そもそもがクロトミュスコフとアルテリーゼ、2か国の国境となるヘイルムーンの地は、戦の最前線になることが前提の地なのだ。
そんな場所に領地経営の経験の無い、しかも平民であったディルトラントを領主とするなど正気の沙汰ではない。そこが元敵国の領地であるならば尚更だ。
また保守派貴族を中心に、アルテリーゼ国内からもディルトラントに対する反発の声が挙がることだろう。
その貴族たちに接触し、ヘイルムーンの開発を妨害させることも有効な手段となるはずだ。
だがあの狡猾なバルタザール・フォン・アルテリーゼのことだ、何か思惑が有るのだ。思いもよらぬ奇策と呼ぶべきものが―――。
しかし、それすら踏み潰してやろうとオルテネアは決意を固める。
「待っていろディルトラント、そしてバルタザール!5年後、5年後だ!必ずやその首叩き落としてくれる!」
一人寂しく自室への廊下を歩くアイネイアは、まだ初冬だというのに底冷えするその寒さにブルリと体を震わせた。
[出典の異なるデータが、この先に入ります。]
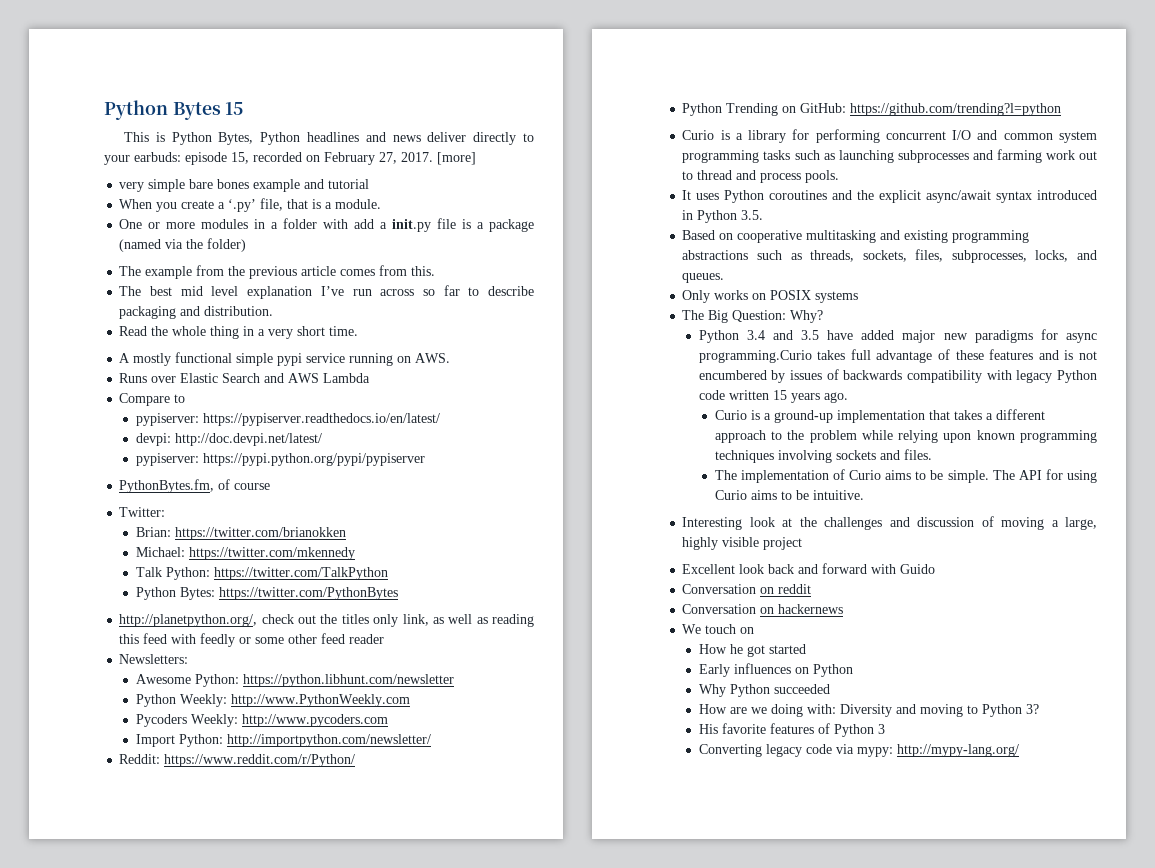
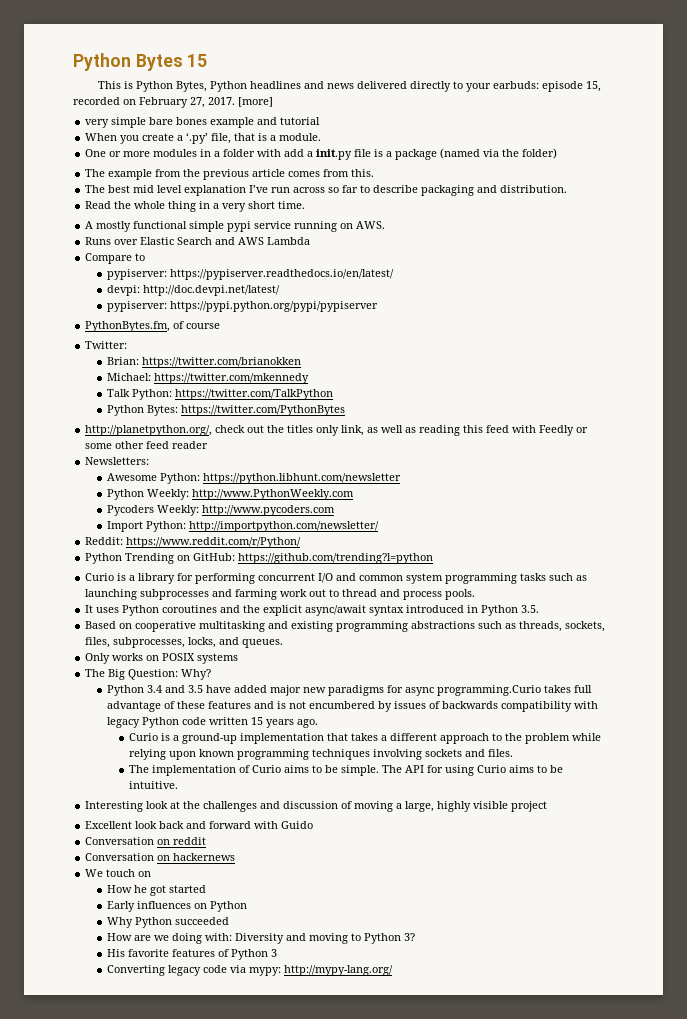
- This is Python Bytes, Python headlines and news deliver directly to your earbuds: episode 15, recorded on February 27, 2017.
+ This is Python Bytes, Python headlines and news delivered directly to your earbuds: episode 15, recorded on February 27, 2017.
- http://planetpython.org/, check out the titles only link, as well as reading this feed with feedly or some other feed reader
+ http://planetpython.org/, check out the titles only link, as well as reading this feed with Feedly or some other feed reader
だが寒いのは体だけではない。心がこの空気と同じく温度を失っていくのを感じていた。
「…おとうさま、またいくさにいくの?」
産まれた時に母を亡くしたアイネイアには、肉親は父しかいない。その父がまた戦争に行ってしまう。
今回は戻って来てくれた。でも今度は?
「あるてりーぜ、へいるむーん。そして、でぃるとらんと」
扉越しに聞こえた、父が言っていた言葉だ。何故かその3っつの言葉が頭に残る。
「あとみかなら、しってるかな?」
『比類無き』アトミカなら。自分の『母親代わり』のアトミカなら―――きっと力になってくれる。
「わたしが、おとうさまを、まもってみせる」
今この時が、後に『水晶の乙女』と呼ばれるアイネイア・ド・クロトミュスコフの誕生の瞬間であったのかもしれない。